HIPAA Privacy - Methods of Notification 164.404(d)

Overview:
§164.404(d)
Methods of Notification.
The notification required by paragraph (a) of this section shall be provided in the following form:

(1)(i) Written notification by first-class mail to the individual at the last known address of the individual or, if the individual agrees to electronic notice and such agreement has not been withdrawn, by electronic mail. The notification may be provided in one or more mailings as information becomes available.
(ii) If the covered entity knows the individual is deceased and has the address of the next of kin or personal representative of the individual (as specified under §164.502(g)(4) of subpart E) , written notification by first-class mail to either the next of kin or personal representative of the individual is required. The notification may be provided in one or more mailings as information is available.
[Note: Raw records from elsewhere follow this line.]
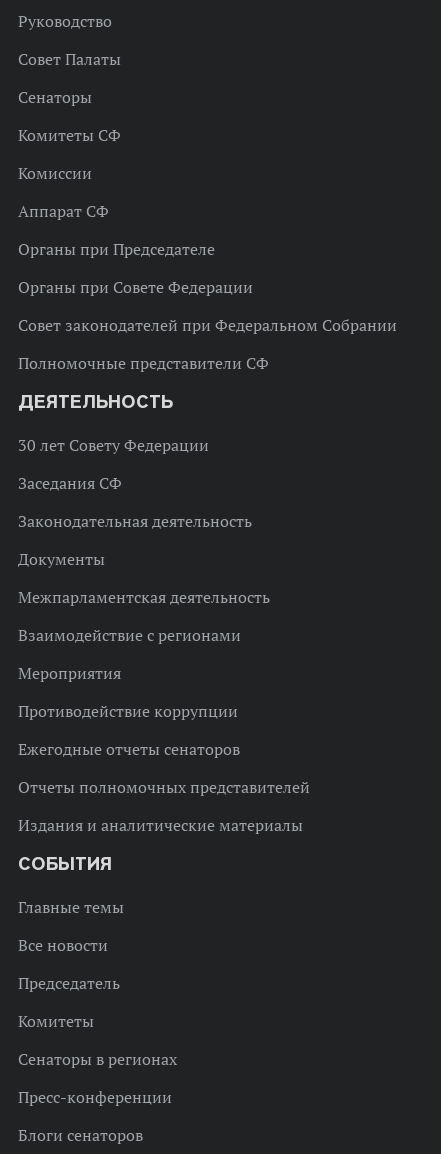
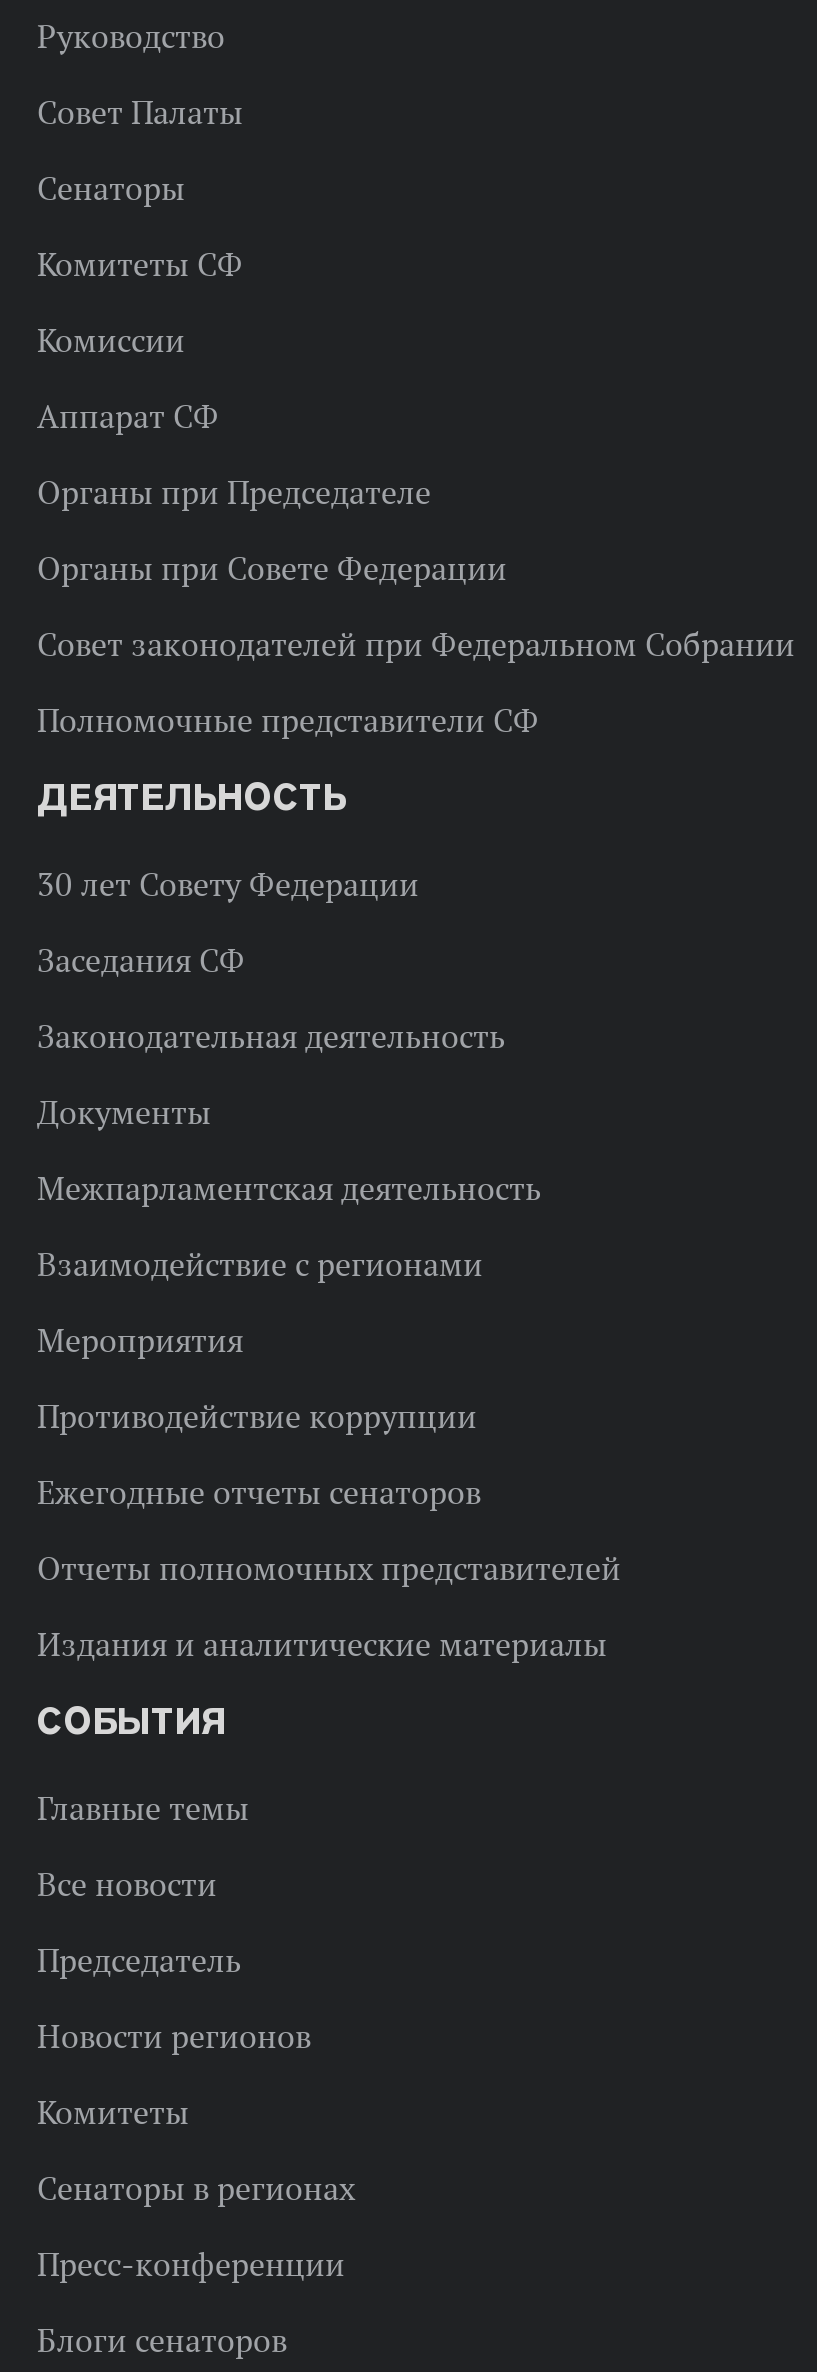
+ Новости регионов
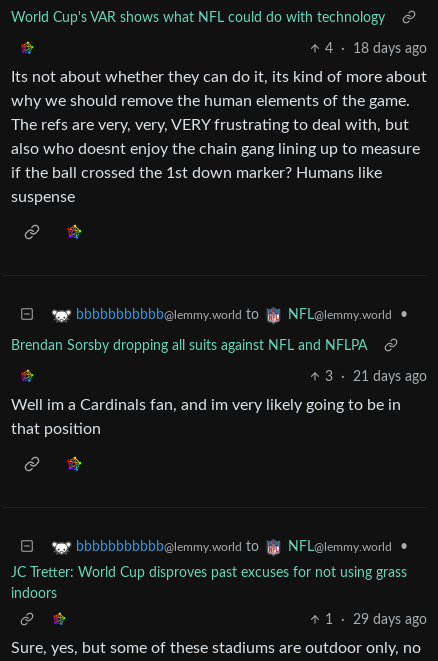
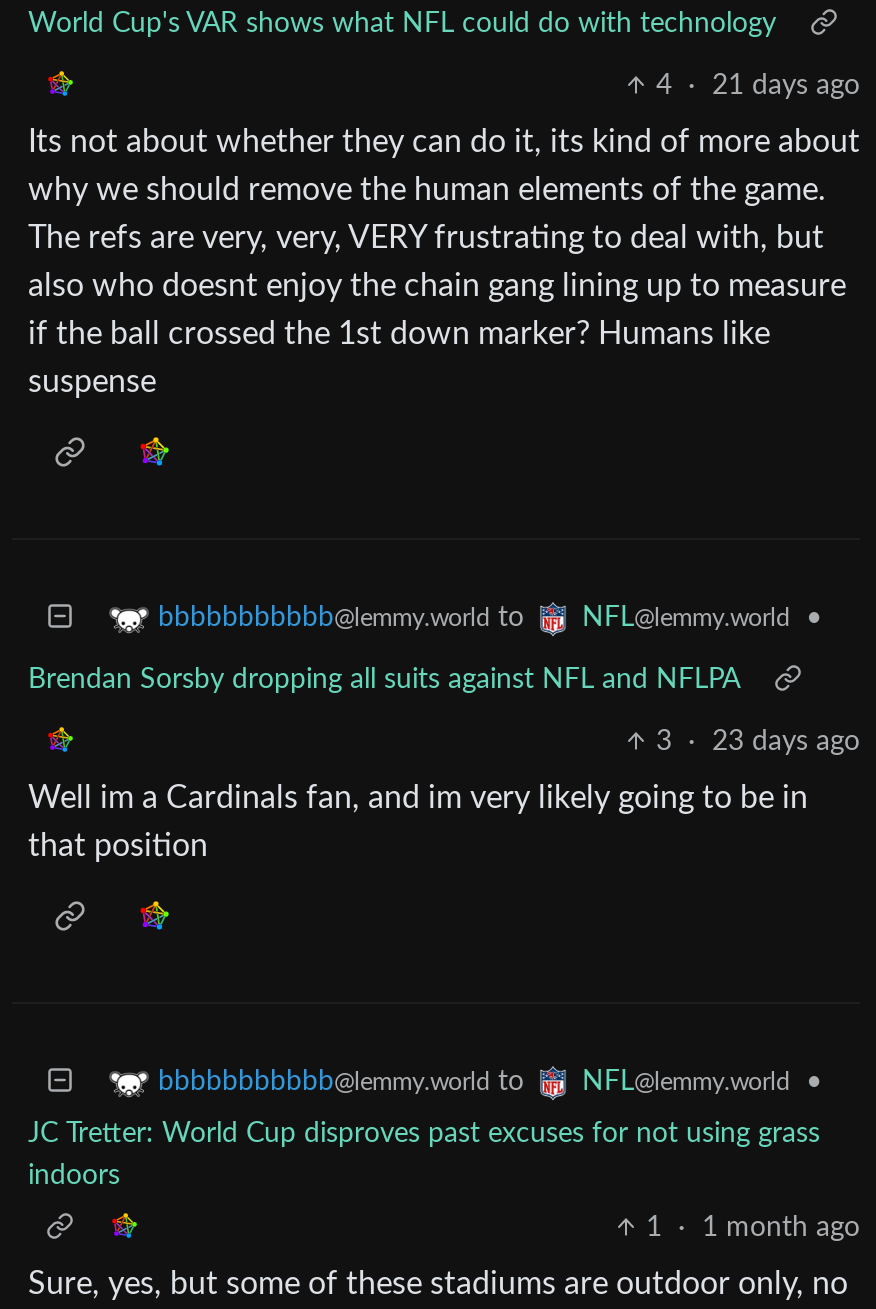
- 4 · 18 days ago
+ 4 · 21 days ago

- 3 · 21 days ago
+ 3 · 23 days ago

- 1 · 29 days ago
+ 1 · 1 month ago
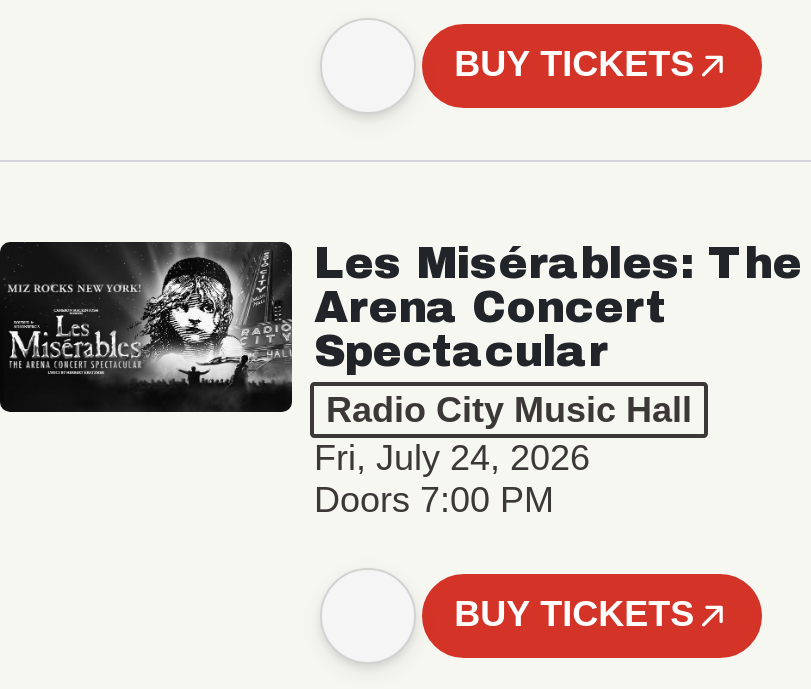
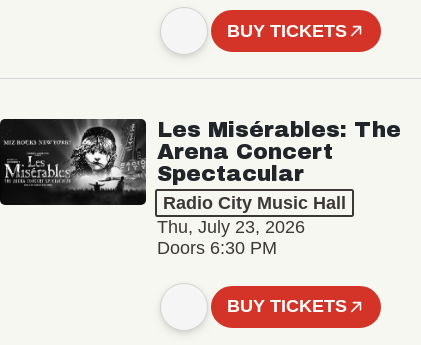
- Fri, July 24, 2026
+ Thu, July 23, 2026

- Doors 7:00 PM
+ Doors 6:30 PM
(2) Substitute notice. In the case in which there is insufficient or out-of-date contact information that precludes written notification to the individual under this paragraph (d)(1)(i) of this section, a substitute form of notice reasonably calculated to reach the individual shall be provided. Substitute notice need not be provided in the case in which there is insufficient or out-of-date contact information that precludes written notification to the next of kin or personal representative of the individual under paragraph (d)(1)(ii).
(i) In the case in which there is insufficient or out-of-date contact information for fewer than 10 individuals, then substitute notice may be provided by an alternative form of written notice, telephone, or other means.
(ii) In the case in which there is insufficient or out-of-date contact information for 10 or more individuals, then such substitute notice shall: (A) Be in the form of either a conspicuous posting for a period of 90 days on the home page of the Web site of the covered entity involved, or conspicuous notice in a major print or broadcast media in geographic areas where the individuals affected by the breach likely reside; and (B) Include a toll-free number that remains active for at least 90 days where an individual can learn whether the individual's unsecured protected health information may be included in the breach.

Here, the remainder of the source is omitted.